6) Door organization. On the inside of the tack room door I also have blanket bars. They aren’t really big enough to hang heavy blankets on but work okay for a fleece sheet or a saddle pad. I also have an organizer that hangs in the middle of things that I want to access while working in the barn and the door is open. This keeps me from going in and out of the room and tracking up the floor.
7) The floor is carpeted. I know it would be easier to maintain something besides carpet, but I really like the warmer feel of having the carpeting in there. I have an extra scrap over the entry way and a larger utility rug in the center of the rug so maintenance usually means shaking those items out and then vacuuming everything else once in awhile.

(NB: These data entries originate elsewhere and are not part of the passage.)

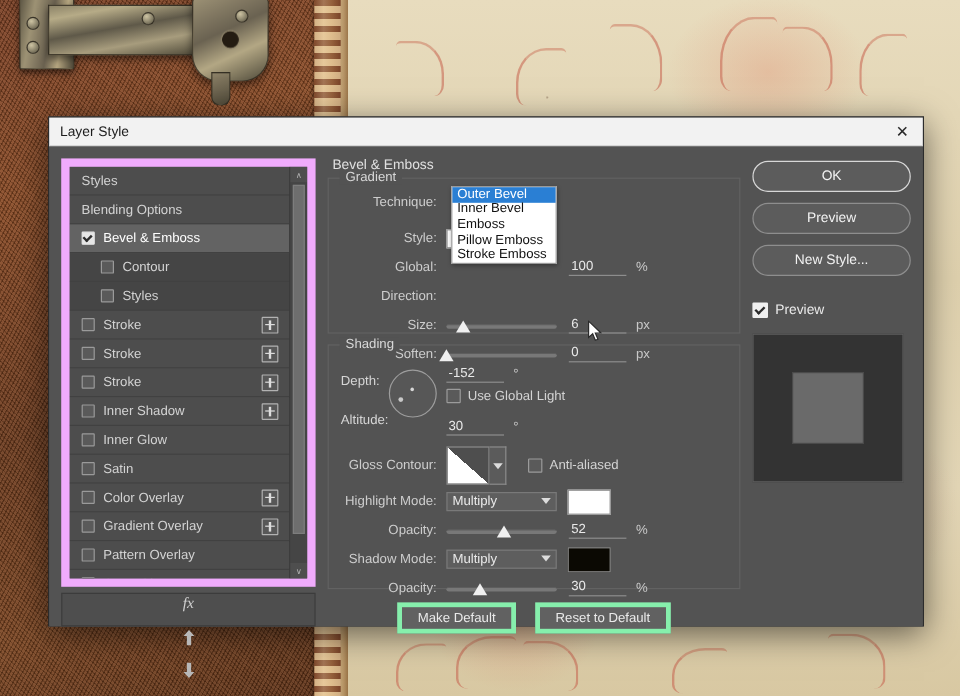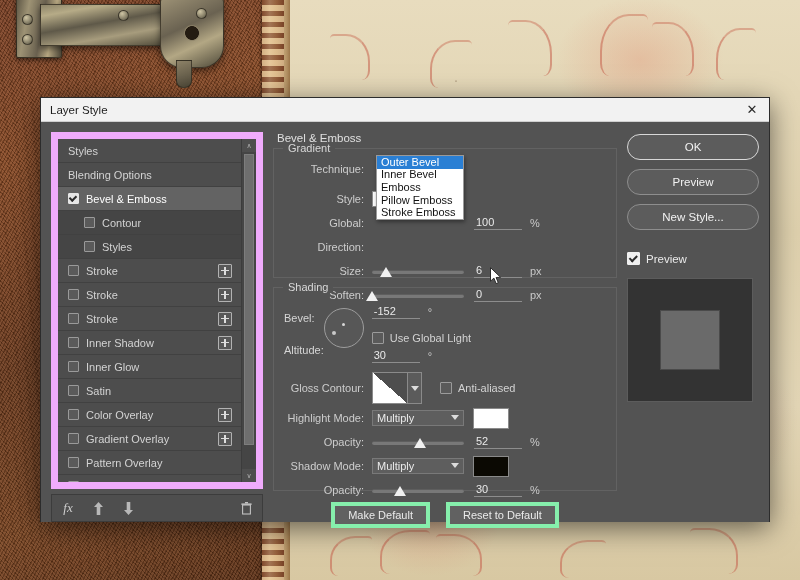"Bevel:" div.label { text: Bevel -> Depth }
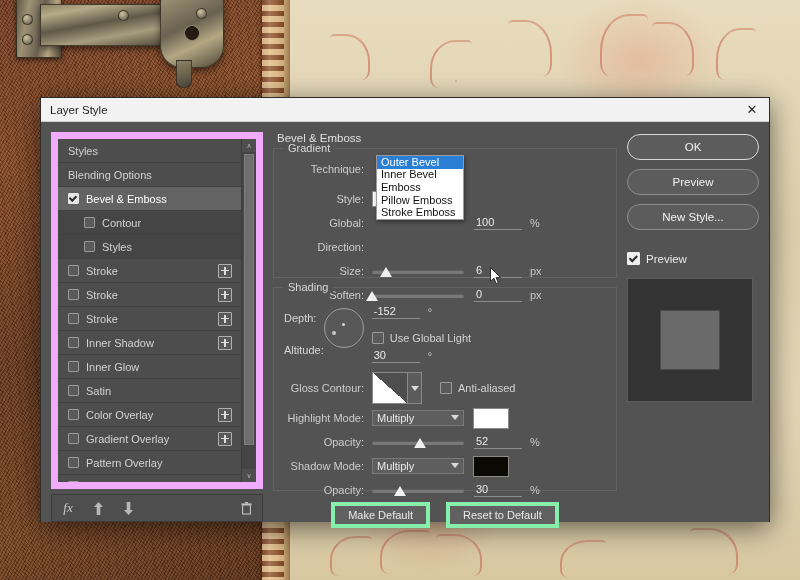"Use Global Light" div { align-items: flex-end -> flex-start }
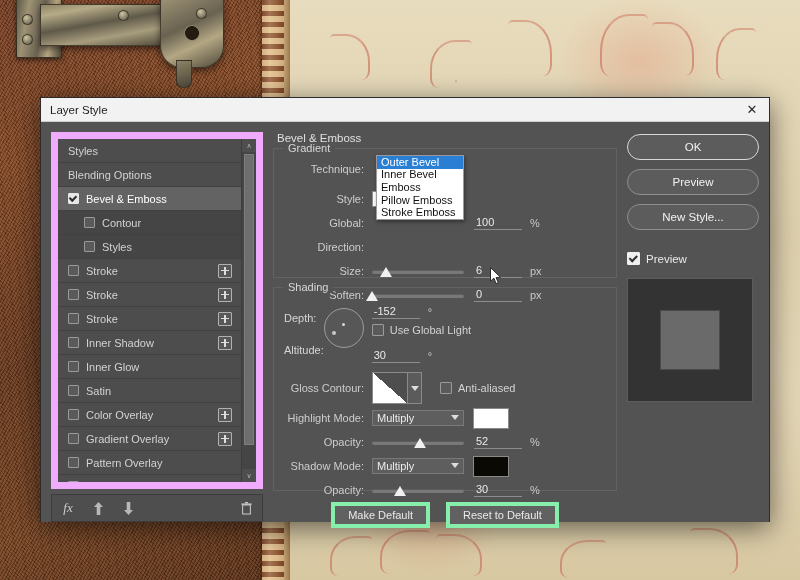"fx" #styles-toolbar { flex-direction: none -> column }
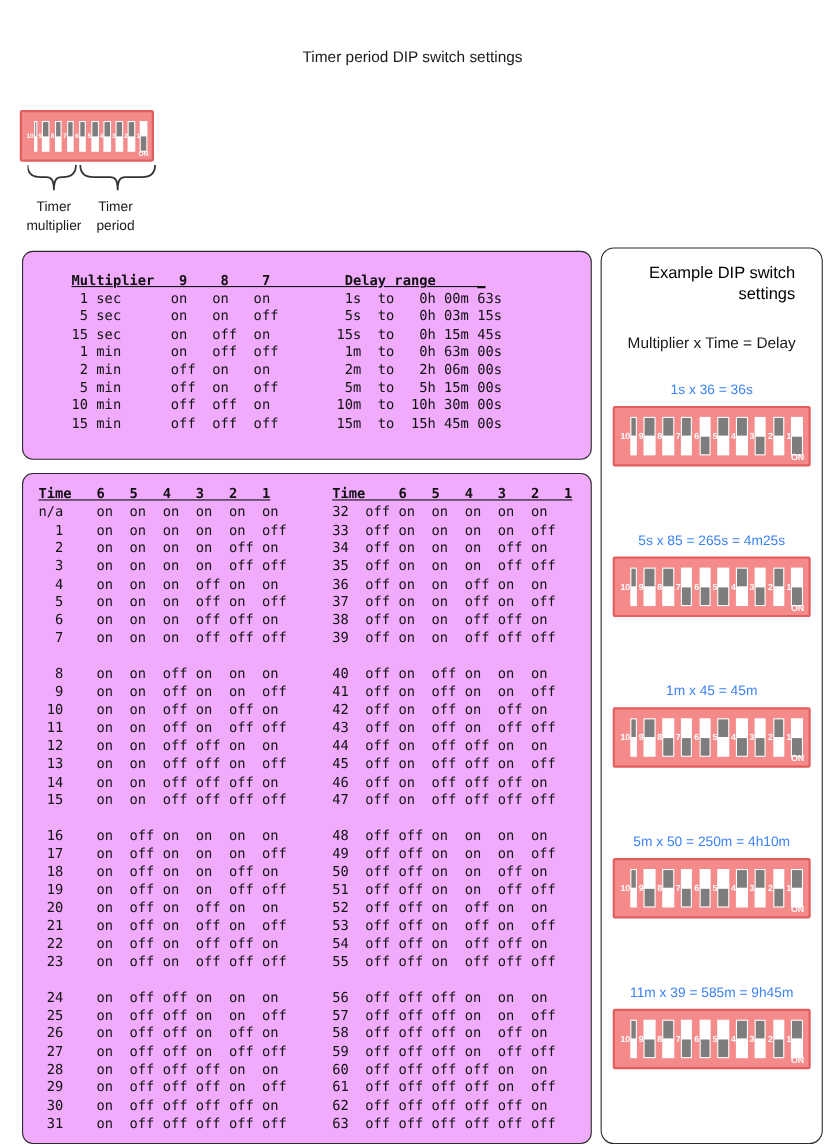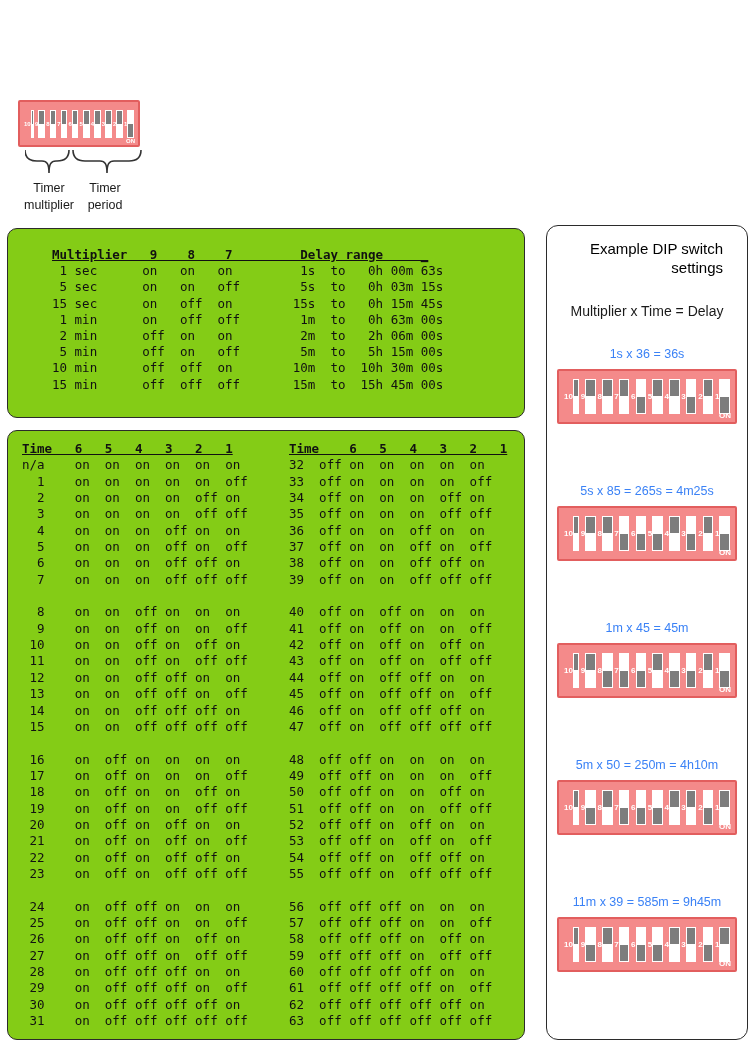"Timer period DIP switch settings" div.subtitle { html: none -> <div>Timer period DIP switch settings</div> }
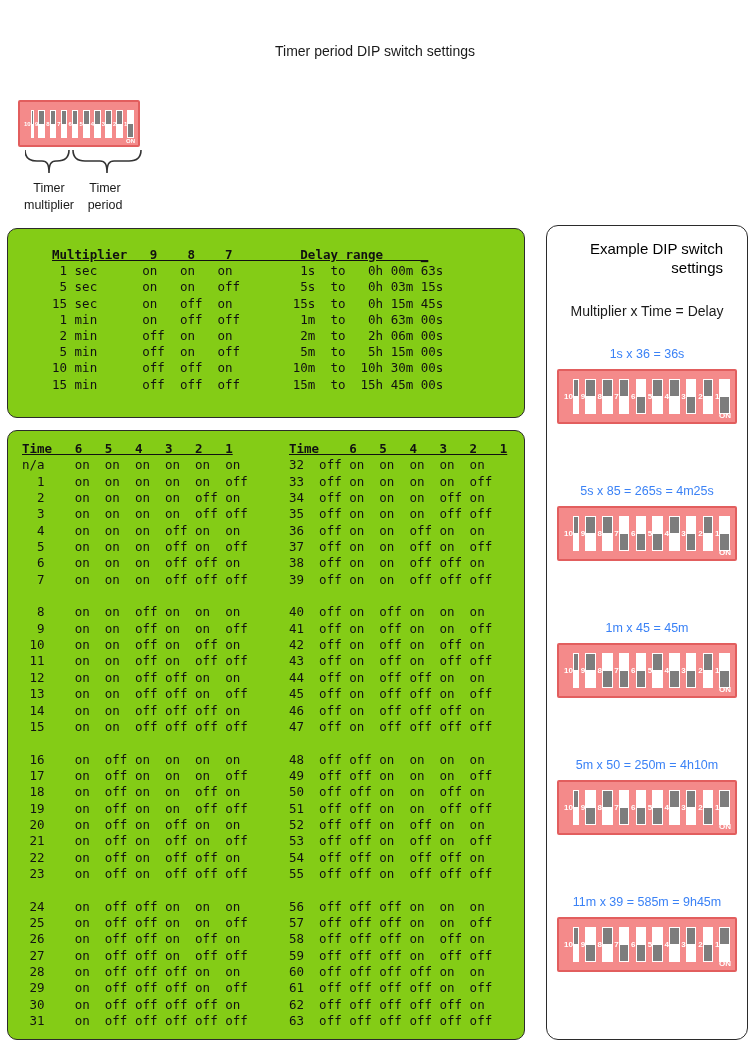"Multiplier 9 8 7 Delay" .box { background: #84cc16 -> #f0abfc; left: 7px -> 20px }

8) Saddle covers. I keep some sort of a cover over all of my saddles. This keeps the dust off and protects them. I made some of these covers to match the bridle bags. A plain old bath towel will work just as well.
9) Cabinet storage. I try to keep the items that I might need the most often in the easiest to access cupboard. I have medications separated into their own space, hoof care items are also in their own area, as are supplements.
10) Shelves. Items that I need to use regularly or that are shaped so that they won’t fit well into an actual cupboard go on the shelves. I try to keep in mind that the more stuff I have ‘out’, the more work it will be to keep cleaned.
Years ago I tried to hang my horse blankets. That doesn’t work well in my climate. I found that almost any kind of horse tack (biothane excepted) or blanket will fall apart faster or wear quicker if it is exposed versus being sealed and protected. You’ll notice in the photos that I do not have any leather items exposed. Those items are all in the bridle bags or the plastic containers.
Items that are temperature sensitive are stored in the house so they won’t be exposed to temperature extremes. There are lots of products that mostly suffer from it’s packaging falling apart. It’s no fun to find that everything in your cupboard is sticky or glued down to the shelf so be sure to keep that in mind if you live in a climate that has a lot of temperature changes. My tack room isn’t heated so it can get very cold out there.
I have outside storage lockers that are tall where I store additional items like more buckets and hoof boots. I also use more rubbermaid containers for that kind of stuff and keep everything labeled with duct tape and black markers and stack them in the hay storage area. I had an idea for better organizing my hoof boots but haven’t had the time to work on that yet. That is something that used to be a lot easier too but now with most of the boots having materials on them that will disintegrate if exposed to heat, sun, cold or whatever – they now also need to be kept out of the elements as much as possible to ensure their longevity.